In the past five months, the chip giant has spent more than $2.15 billion to buy five companies, fortifying its virtual private network (VPN), IP telephony and network management technologies with acquisitions such as Ipivot's e-commerce management equipment, DSP Communication's wireless chipsets and software, and Parity's software for IP telephony applications.

Intel is also playing a larger role in the network security arena. Most recently, it announced a partnership that observers called significant with Check Point Software, one of the top five Internet security vendors worldwide, according to research firm International Data Corp. (IDC) estimates.

Intel's strategic partnerships and product offerings are helping it make a bigger mark on not only the PCs, workstations and servers its chips inhabit, but also the networks to which they are connected. The bottom line: Intel's business and technology strategies will drive demand for its high-end chips and help prevent commoditization for the company's other products, including network devices, say industry observers.

"Intel has a pretty good size network division, and it has a number of products that use various security functions to add value to those network products," says Abner Germanow, a senior analyst with IDC in Framingham, Mass. Germanow says Intel's strategy of incorporating high-level features into otherwise simple products is shrewd. The strategy allows the company to avoid falling prey to the normal price declines that affect those markets.

Additionally, he notes, Intel's contributions give the company power over areas it would otherwise not have access to, particularly with regard to security and e-commerce.

With agreements such as the one with Check Point, which will combine Check Point's Secure Virtual Network firewall software with Intel's IX programmable silicon architecture, Intel will in the future drive security into new specialized chips and chipsets for network products. The moves not only give Intel access to the network security market, but also more control over it.

Beyond network security, Intel announced the following network-related products since August 1999:

A toolset for simplifying deployment of VPN clients.

Software for managing and integrating remote access users.

A fast Ethernet controller for embedded applications.

A line of products to help companies develop security for their networks.

A manageable switch product.

Intel also announced it would combine its IX technology with Nortel's OpenIP software for network device design.

From Intel's point of view, its expanding role in the network and network security market is a natural progression.

Len Rand, Intel's general manager for IX Architecture operations, says that as networked PCs continue to grow in importance, so will network equipment for Intel.
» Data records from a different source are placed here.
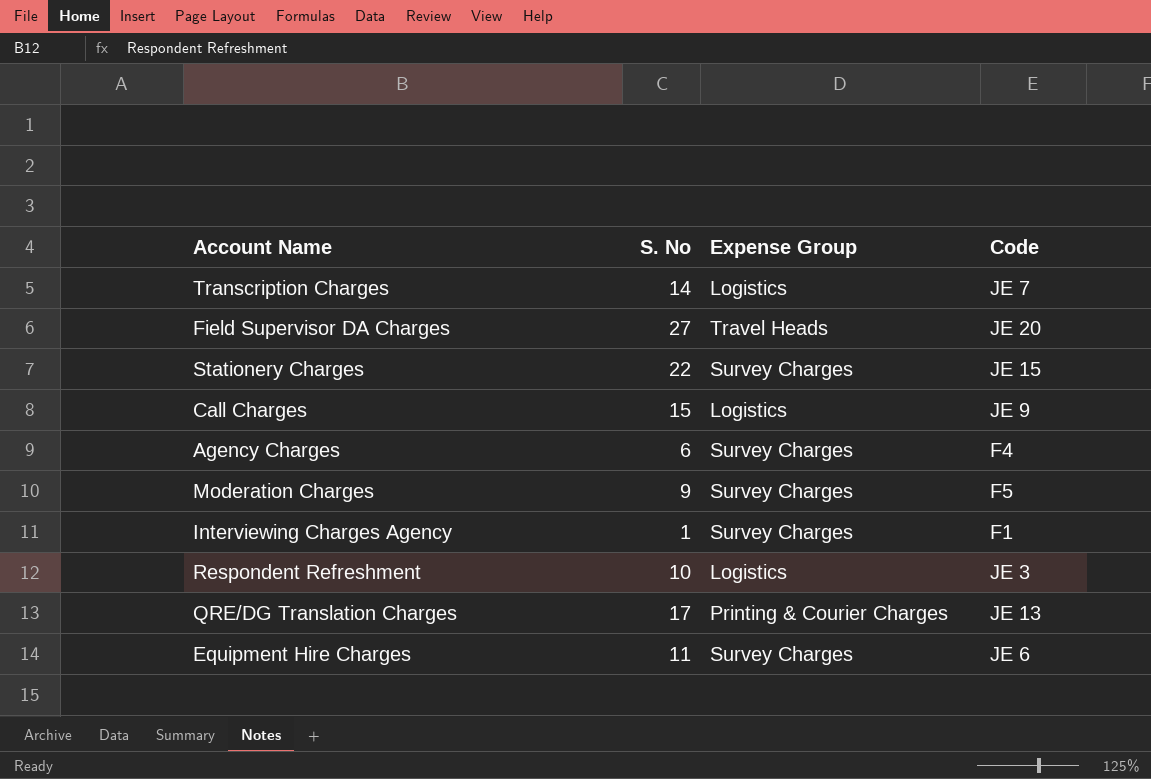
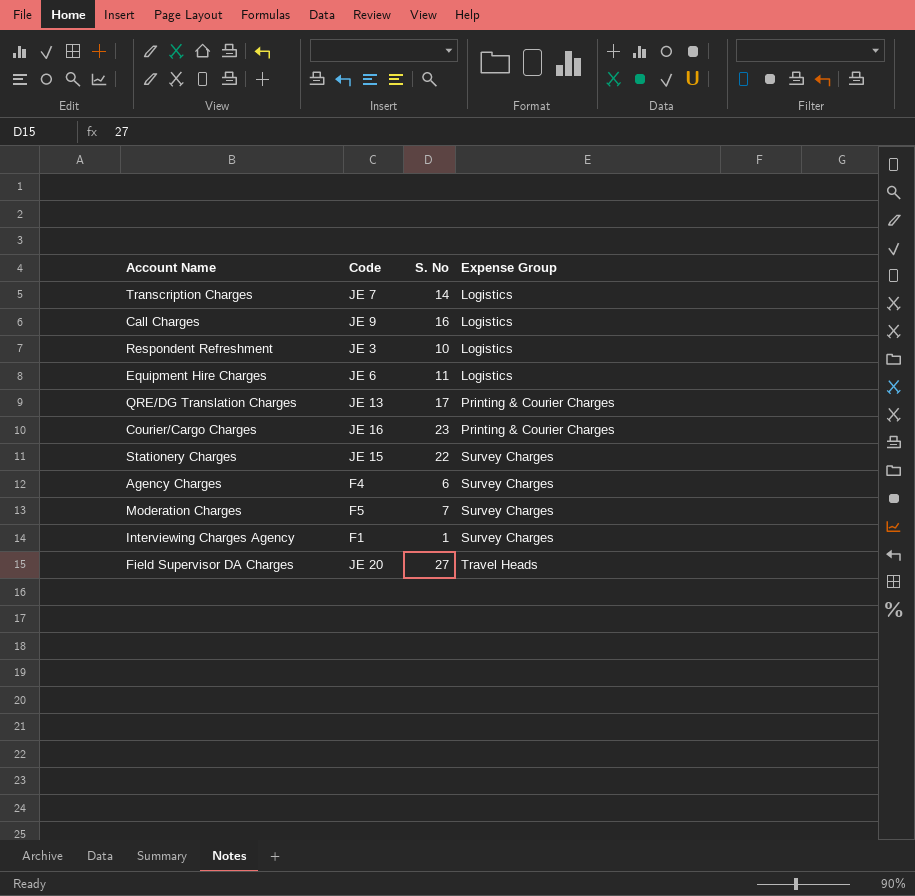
row order: none -> Expense Group ascending
column Code | position: 4 -> 2
Call Charges | S. No: 15 -> 16
Equipment Hire Charges | Expense Group: Survey Charges -> Logistics
row Courier/Cargo Charges: none -> JE 16 | 23 | Printing & Courier Charges
Moderation Charges | S. No: 9 -> 7

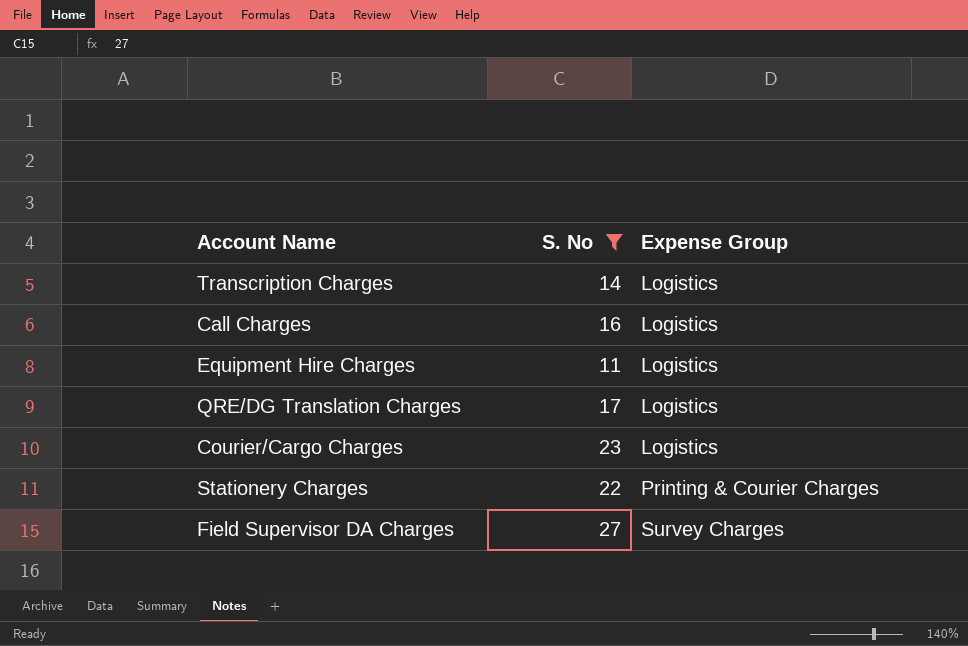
filter: none -> S. No >= 11
column Code | position: 2 -> none
QRE/DG Translation Charges | Expense Group: Printing & Courier Charges -> Logistics
Courier/Cargo Charges | Expense Group: Printing & Courier Charges -> Logistics
Stationery Charges | Expense Group: Survey Charges -> Printing & Courier Charges
Field Supervisor DA Charges | Expense Group: Travel Heads -> Survey Charges

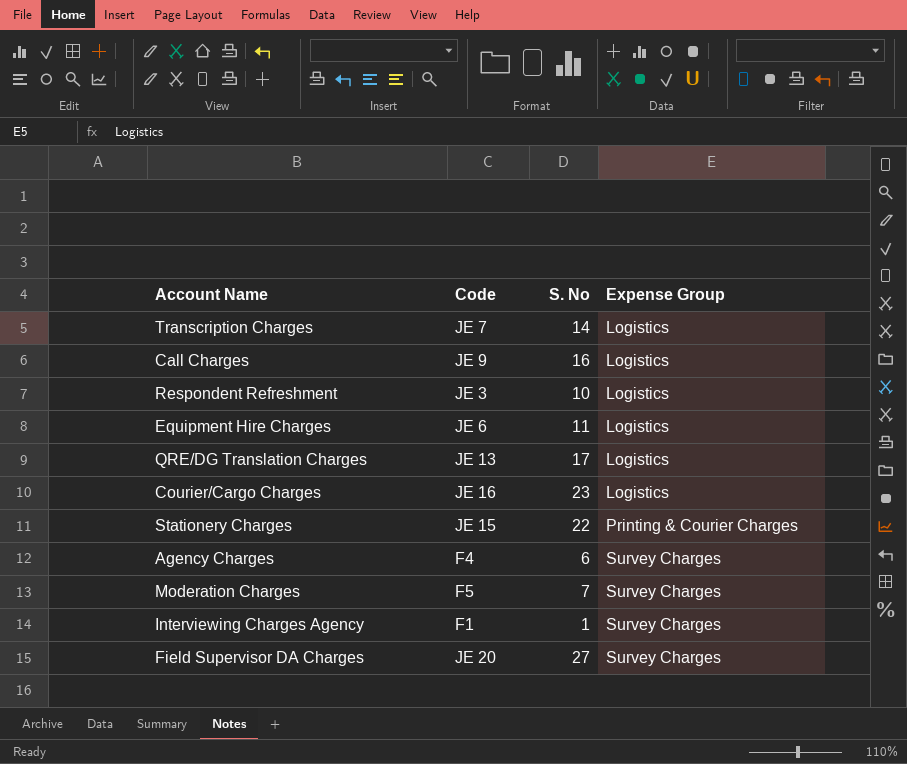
filter: S. No >= 11 -> none
column Code | position: none -> 2

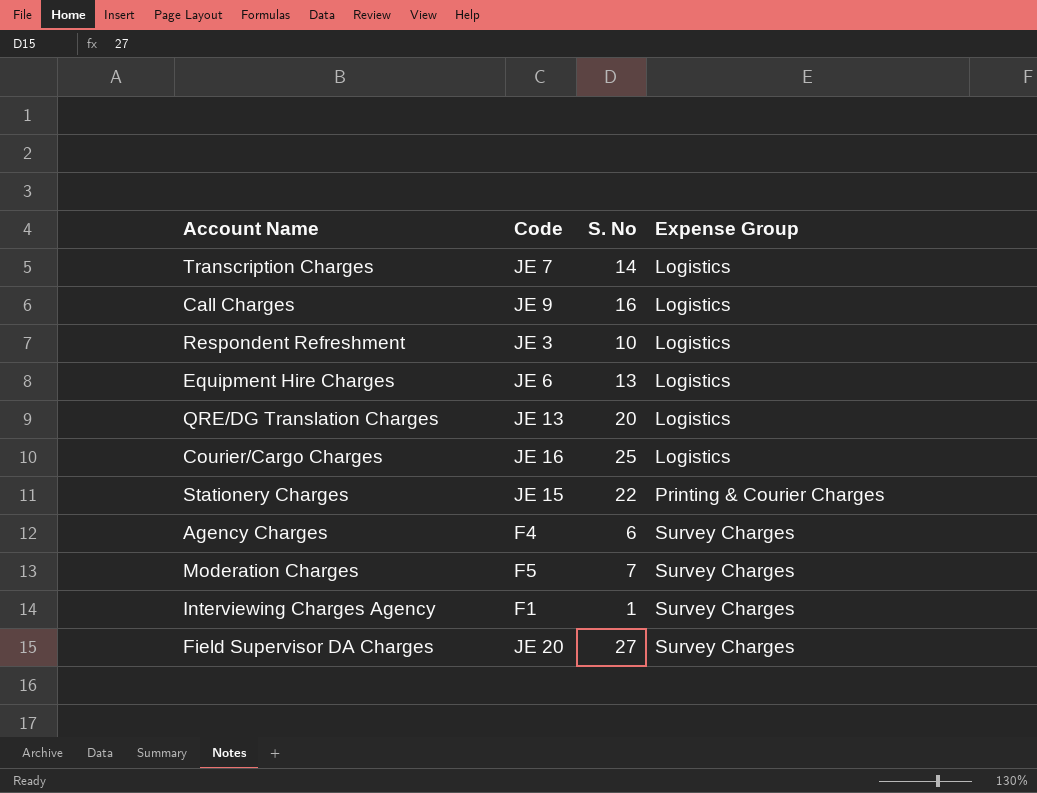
Equipment Hire Charges | S. No: 11 -> 13
QRE/DG Translation Charges | S. No: 17 -> 20
Courier/Cargo Charges | S. No: 23 -> 25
Rand says Internet-related technology, particularly e-commerce, will be a focus for Intel over the coming year as the company rolls out new technologies. Just recently, Intel teamed with RealNetworks to simplify content streaming for business presentations.

That kind of diversification will help Intel ensure stability in a market where companies' products can quickly become obsolete, or cheap commodities, observers say.
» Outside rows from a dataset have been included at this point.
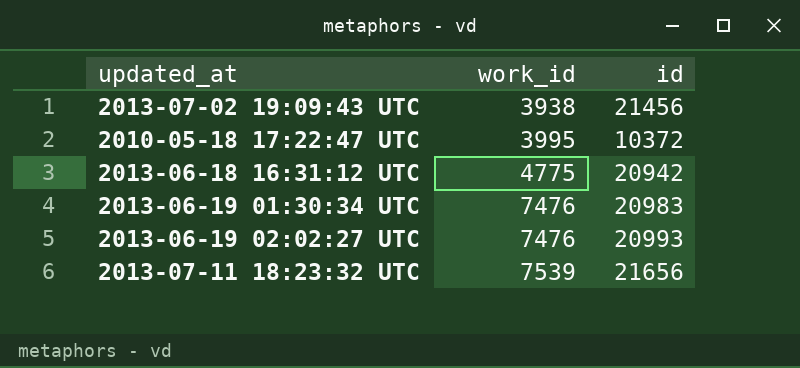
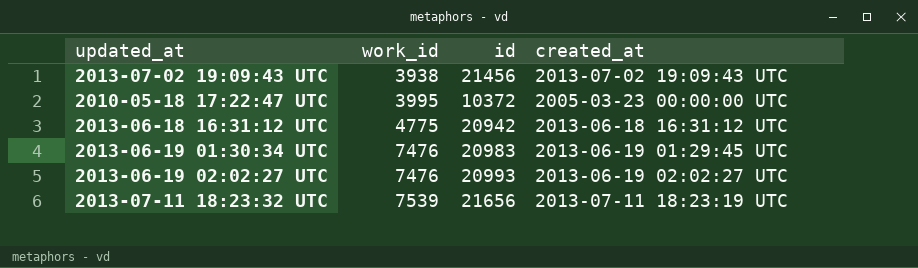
column created_at | position: none -> 4

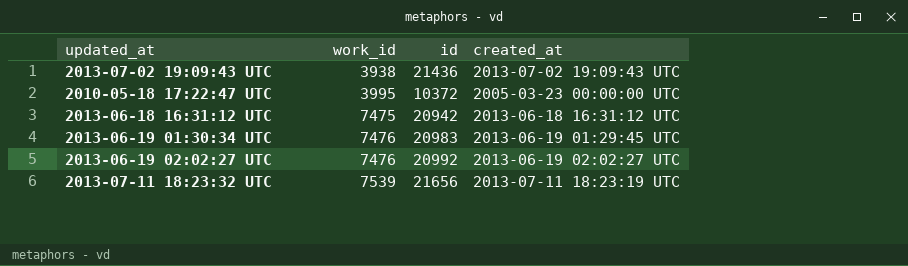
2013-07-02 19:09:43 UTC | id: 21456 -> 21436
2013-06-18 16:31:12 UTC | work_id: 4775 -> 7475
2013-06-19 02:02:27 UTC | id: 20993 -> 20992

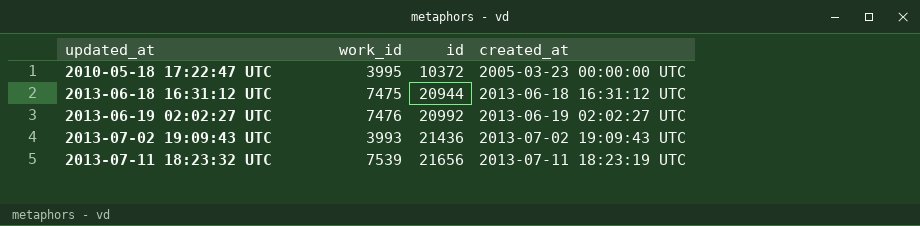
row order: work_id ascending -> updated_at ascending
row 2013-06-19 01:30:34 UTC: 7476 | 20983 | 2013-06-19 01:29:45 UTC -> none
2013-06-18 16:31:12 UTC | id: 20942 -> 20944
2013-07-02 19:09:43 UTC | work_id: 3938 -> 3993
"Intel not only is playing in the performance game of making faster, cheaper and better chips, it is also adding value around those chips to ensure its long-term success as a company," says John Dunkle, president of Workgroup Strategic Services, in Portsmouth, N.H. Dunkle points to manageability and standards initiatives, as well as acquisitions that Intel has made over the past year, as good examples. The Dialogic acquisition, for instance, was not only a boost to Intel's technology holdings, but also a step forward in its effort to promote computer telephony. For end users, that should mean more integrated capabilities on the desktop.
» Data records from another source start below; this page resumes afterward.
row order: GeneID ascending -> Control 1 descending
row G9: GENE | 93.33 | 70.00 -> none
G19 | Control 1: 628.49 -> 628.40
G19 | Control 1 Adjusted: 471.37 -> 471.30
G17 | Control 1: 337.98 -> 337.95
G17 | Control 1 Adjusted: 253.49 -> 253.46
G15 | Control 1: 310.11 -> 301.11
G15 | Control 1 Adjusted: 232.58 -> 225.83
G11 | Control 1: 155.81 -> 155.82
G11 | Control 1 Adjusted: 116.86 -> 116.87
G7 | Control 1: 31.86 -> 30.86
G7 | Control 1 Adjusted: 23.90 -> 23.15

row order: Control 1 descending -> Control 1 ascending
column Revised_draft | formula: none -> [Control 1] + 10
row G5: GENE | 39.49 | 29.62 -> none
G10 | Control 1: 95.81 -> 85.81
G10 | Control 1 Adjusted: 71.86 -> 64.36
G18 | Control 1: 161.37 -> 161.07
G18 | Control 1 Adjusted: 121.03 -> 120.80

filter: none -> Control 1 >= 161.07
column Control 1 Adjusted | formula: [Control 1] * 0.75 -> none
Intel's expanding role should help users in the long run, says Dunkle, who views the company's work to integrate its technology with industry leaders as an avenue to better products.

One challenge Intel may need to address in the coming year is that end users don't yet recognize the company as significant beyond the chip arena, probably because the technology is often embedded. In the small to midsize business market, the consequences may be less harmful than in the enterprise market, where brand name counts.

"When I think of networks, I don't think of Intel," says Jim Prevo, chief information officer at Green Mountain Coffee in Waterbury, Vt. "And that's probably because we tend to look at the market as byproducts - we used to buy network cards, but now they are embedded on the desktop."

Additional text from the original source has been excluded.